TASK DESCRIPTION -
Nothing should appear in the answer except the lines below from the line containing "[977,389,1011,399] MLM ->" through the line containing "(865, 877) none", copied exactly, with pictures left out.

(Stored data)
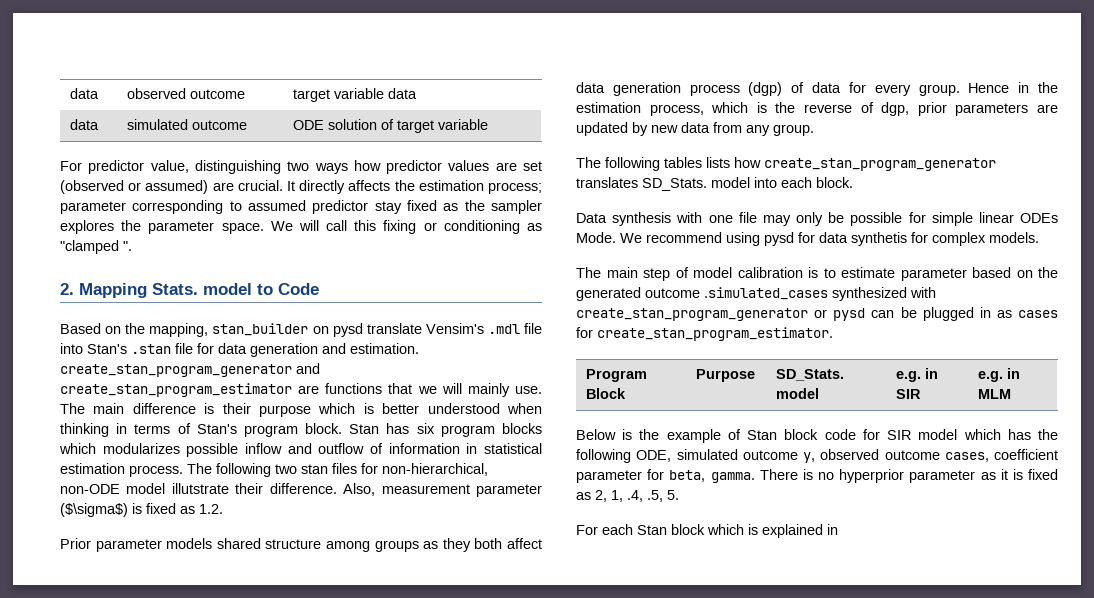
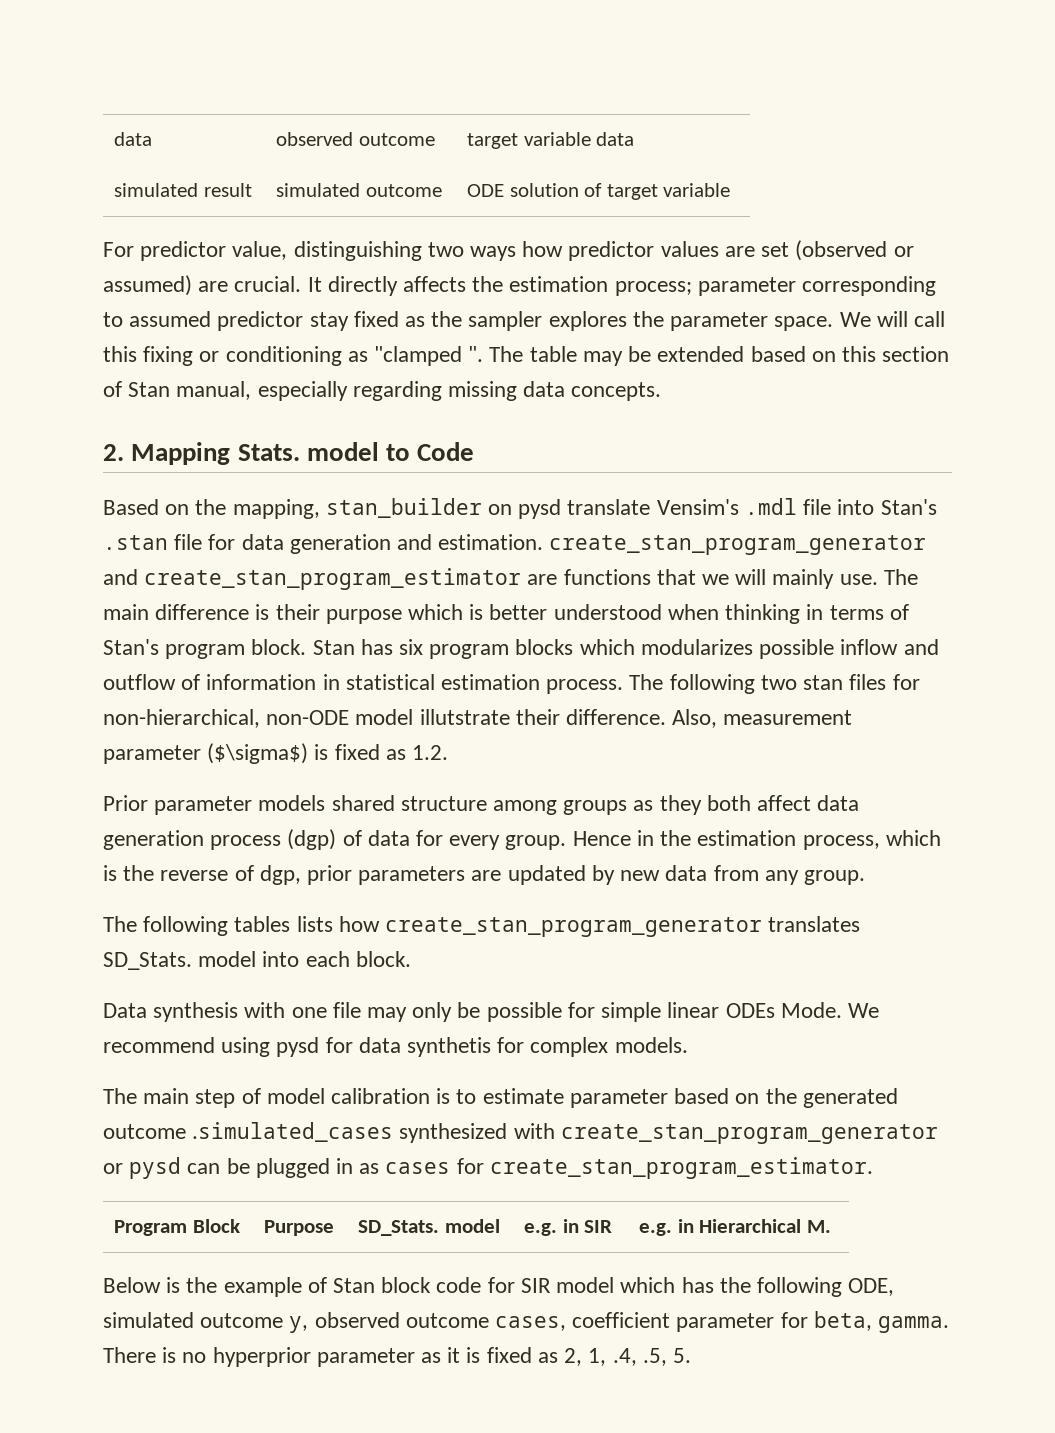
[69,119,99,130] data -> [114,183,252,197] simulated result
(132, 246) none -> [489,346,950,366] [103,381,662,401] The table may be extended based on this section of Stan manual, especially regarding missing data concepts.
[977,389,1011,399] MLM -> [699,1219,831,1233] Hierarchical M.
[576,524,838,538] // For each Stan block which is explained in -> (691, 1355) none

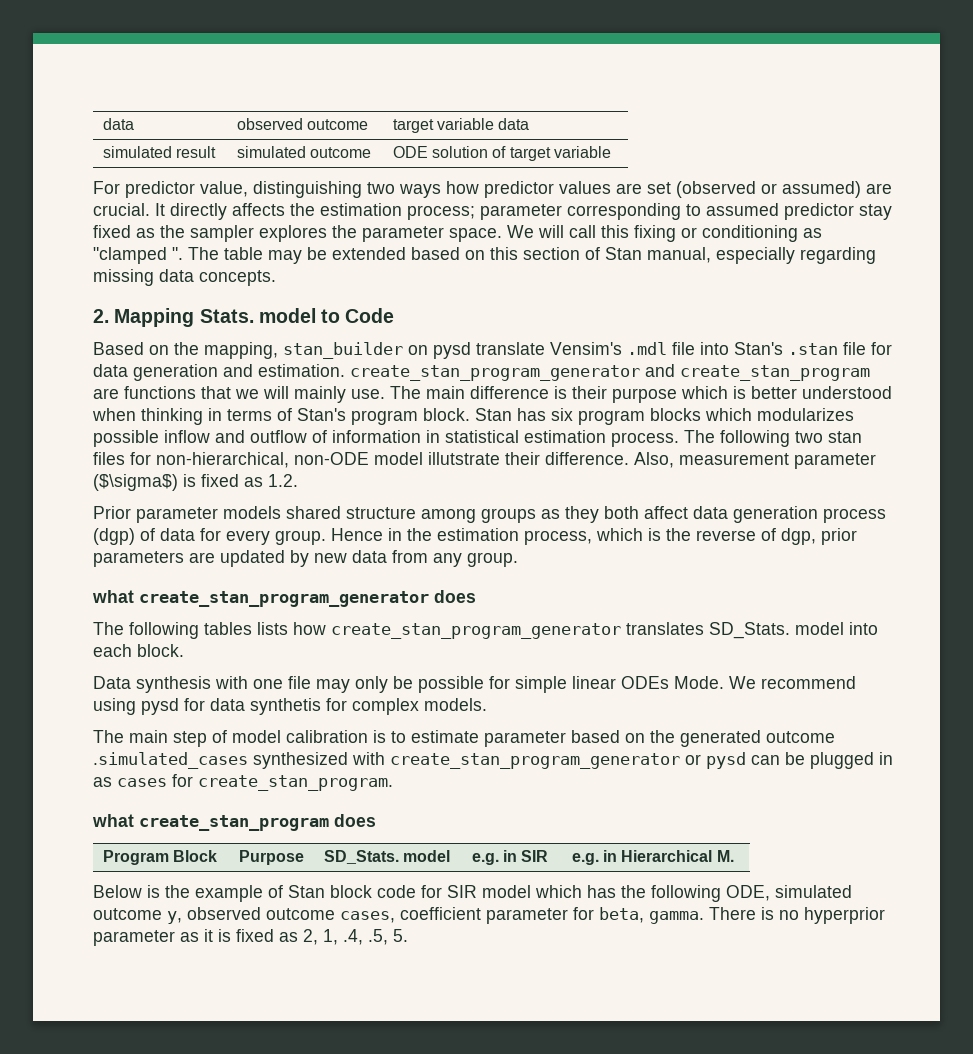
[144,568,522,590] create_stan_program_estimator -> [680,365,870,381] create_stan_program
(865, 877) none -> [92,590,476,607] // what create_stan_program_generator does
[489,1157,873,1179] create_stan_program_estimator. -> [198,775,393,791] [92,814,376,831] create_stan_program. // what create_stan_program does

TASK RESPONSE -
[977,389,1011,399] MLM -> [699,1219,831,1233] Hierarchical M.
[576,524,838,538] // For each Stan block which is explained in -> (691, 1355) none

[144,568,522,590] create_stan_program_estimator -> [680,365,870,381] create_stan_program
(865, 877) none -> [92,590,476,607] // what create_stan_program_generator does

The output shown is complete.